Further, if you were an agency with the budget and equipment to do this, would
you want the world to know?

They aren't testing what they're trying to test, and even a 100x reward and
10-year time limit wouldn't prove the negative, "that recovering data from a
zeroed hard drive is impossible".

A seminal paper on the possibility -- but not the reality -- of such
specialized recovery is Peter Gutmann's 1996 "Secure Deletion of Data from
Magnetic and Solid-State Memory" [
<http://www.cs.auckland.ac.nz/%7Epgut001/pubs/secure_del.html> ].

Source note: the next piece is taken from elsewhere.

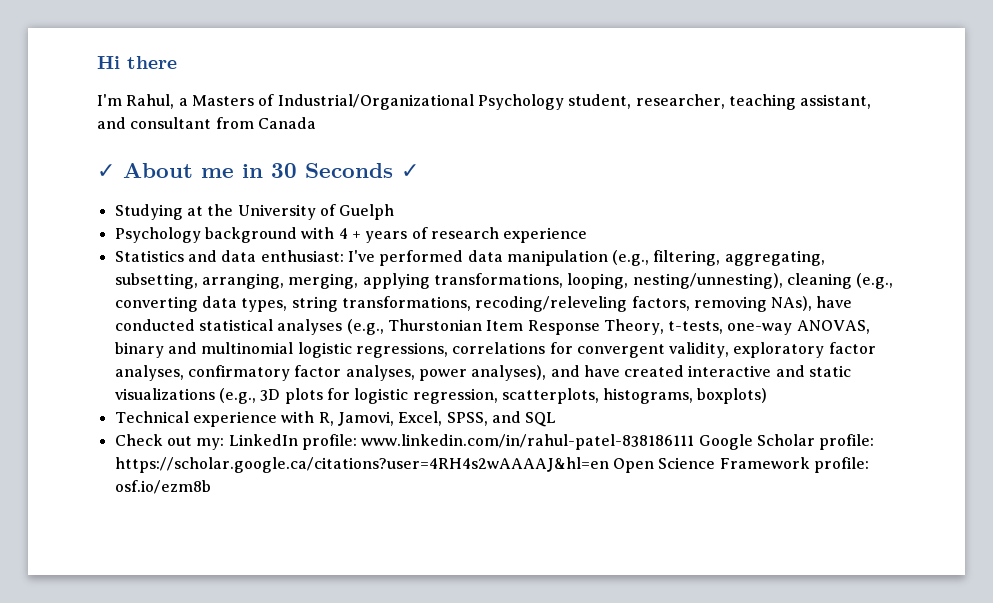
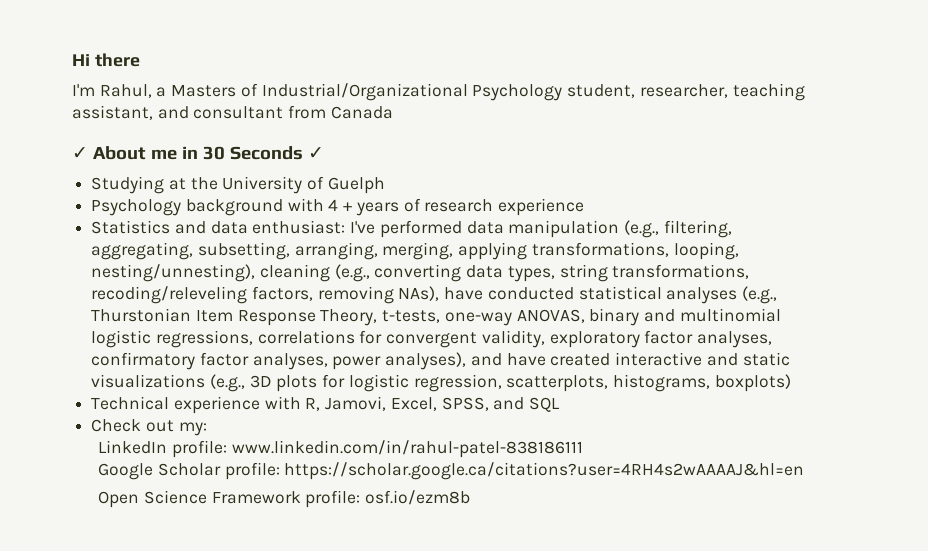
(225, 444) none -> (207, 429) //
(695, 442) none -> (583, 449) //
(609, 465) none -> (805, 471) //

Guttman notes in an undated epilogue, however, that advances in data density
and recording techniques since 1996 make any recovery from modern devices
"unlikely". Still, the "Great Zero Challenge" provides very little in the form
of real evidence about these questions.

------
Tichy
The well-repected German magazine c't did the test a couple of years ago. They
contacted three data recovery firms, and none could recover a drive that had
been dd-ed with zeros once.

I wonder how to erase Flash-Drives, though.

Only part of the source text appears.